Le capitaine, reprenant haleine, poussa un long soupir et lut les mots suivants écrits au bas de la lettre :

« Le jeune Robin a été bien recommandé, comme je vous l’ai dit, par la maison Dombey. Quand on viendrait à mettre tout le reste à l’encan, prenez soin, cher Édouard, du petit aspirant de marine. »

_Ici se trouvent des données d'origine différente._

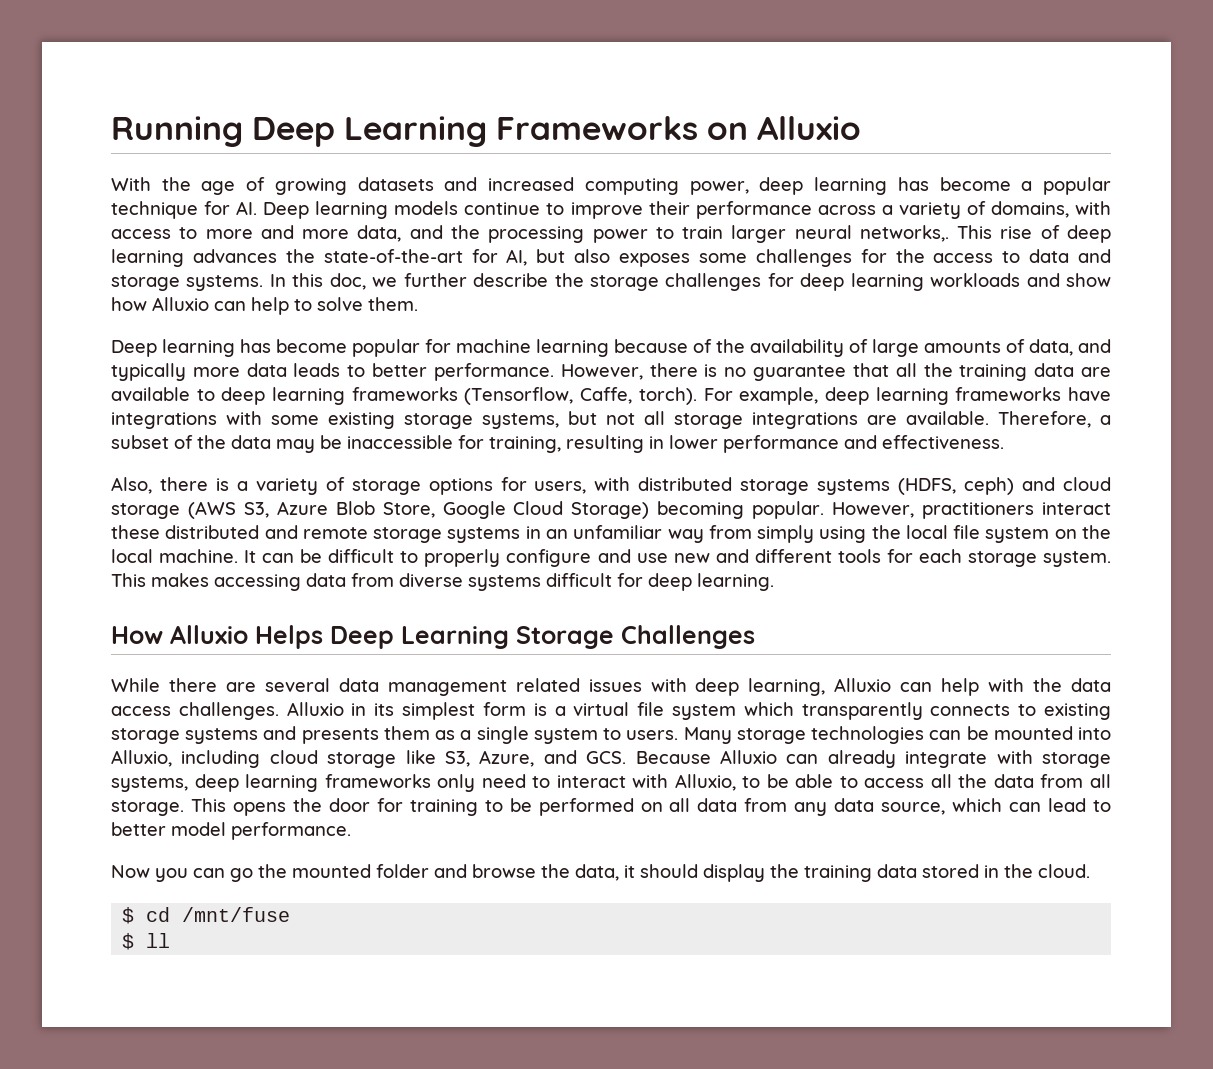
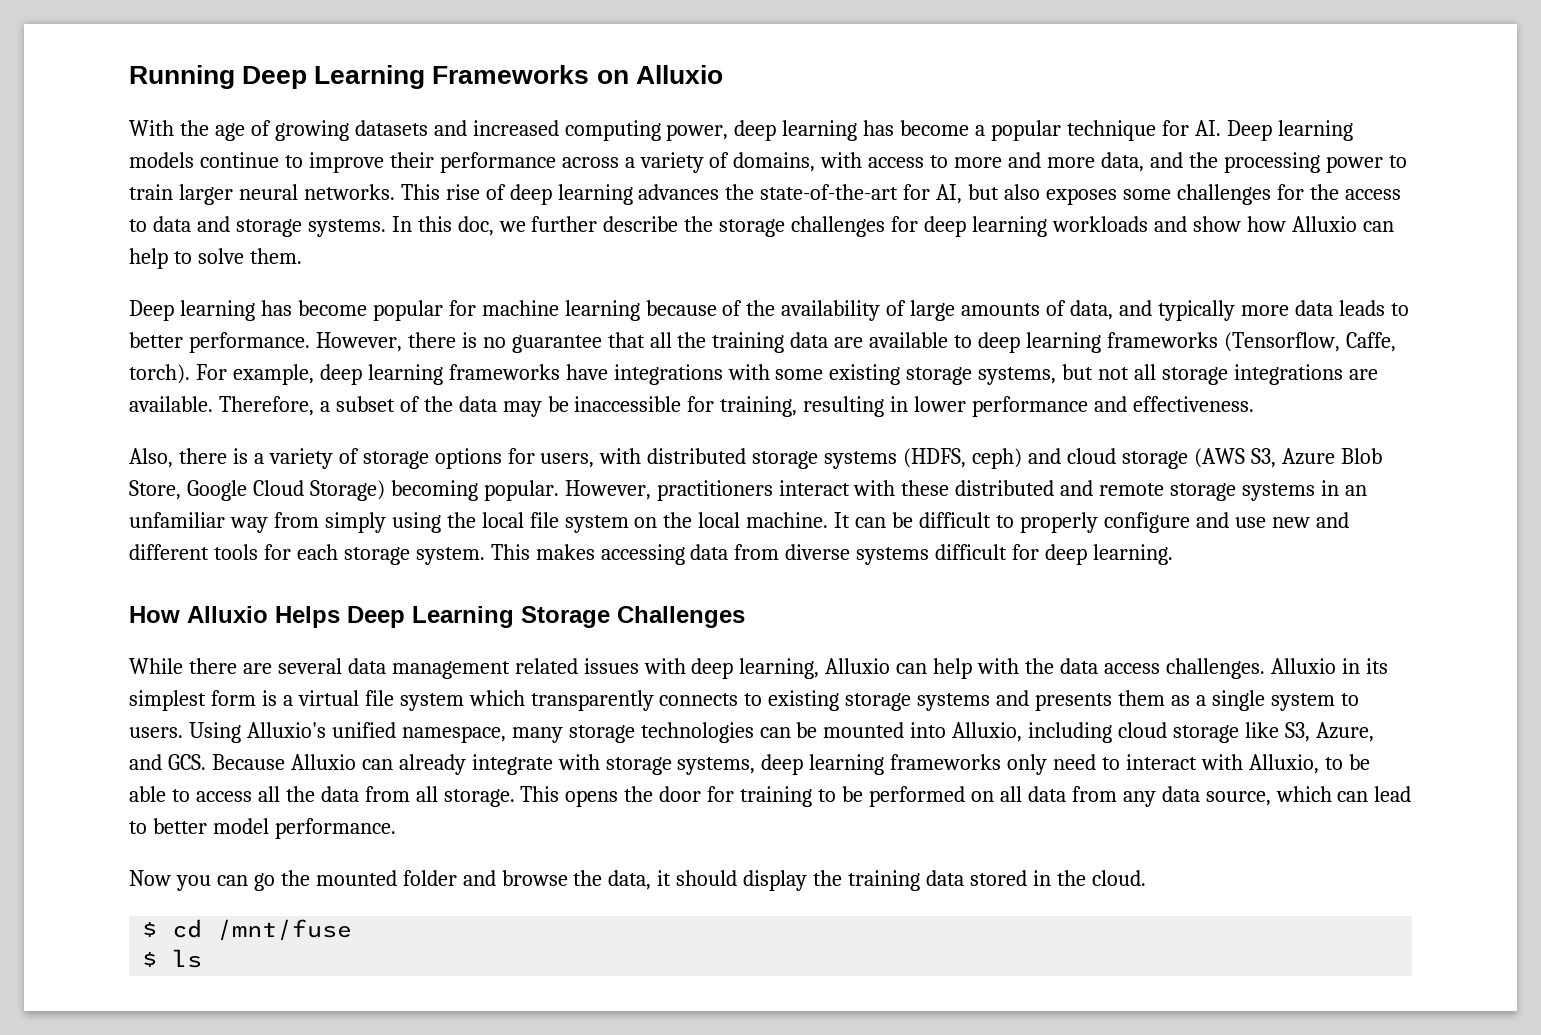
- With the age of growing datasets and increased computing power, deep learning has become a popular technique for AI. Deep learning models continue to improve their performance across a variety of domains, with access to more and more data, and the processing power to train larger neural networks,.
+ With the age of growing datasets and increased computing power, deep learning has become a popular technique for AI. Deep learning models continue to improve their performance across a variety of domains, with access to more and more data, and the processing power to train larger neural networks.
- However, practitioners interact these distributed and remote storage systems in an unfamiliar way from simply using the local file system on the local machine.
+ However, practitioners interact with these distributed and remote storage systems in an unfamiliar way from simply using the local file system on the local machine.
- Many storage technologies can be mounted into Alluxio, including cloud storage like S3, Azure, and GCS. Because Alluxio can already integrate with storage systems, deep learning frameworks only need to interact with Alluxio, to be able to access all the data from all storage.
+ Using Alluxio's unified namespace, many storage technologies can be mounted into Alluxio, including cloud storage like S3, Azure, and GCS. Because Alluxio can already integrate with storage systems, deep learning frameworks only need to interact with Alluxio, to be able to access all the data from all storage.
- $ ll
+ $ ls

Je renonce à donner une idée de l’attitude que prit le capitaine en s’asseyant sur sa chaise. Il tourna, retourna la lettre, la lut une vingtaine de fois, et le malheureux Robin devant ses yeux, il s’imaginait, je crois, présider un conseil de guerre. Personne ne pourrait décrire l’air du capitaine, quand on aurait le génie combiné de tous ces grands hommes qui, méprisant leurs contemporains, médiocres appréciateurs de leur mérite, en ont appelé à l’approbation future de la postérité qui ne s’est pas occupée d’eux. Dans le premier moment, le capitaine était troublé, trop affligé, pour penser à autre chose qu’à la lettre elle-même, et, lorsque son esprit voulut examiner les circonstances qui entouraient le fait principal, il aurait aussi bien fait de s’en tenir à la lettre, tant ses pensées jetaient peu de jour sur les événements. Dans cette disposition, le capitaine Cuttle, ne voyant devant son tribunal que le rémouleur, et rien que le rémouleur, trouva un grand soulagement à décider premièrement que Robin était suspect : cette accusation, le capitaine la portait écrite si clairement sur son visage, que Robin chercha à se disculper.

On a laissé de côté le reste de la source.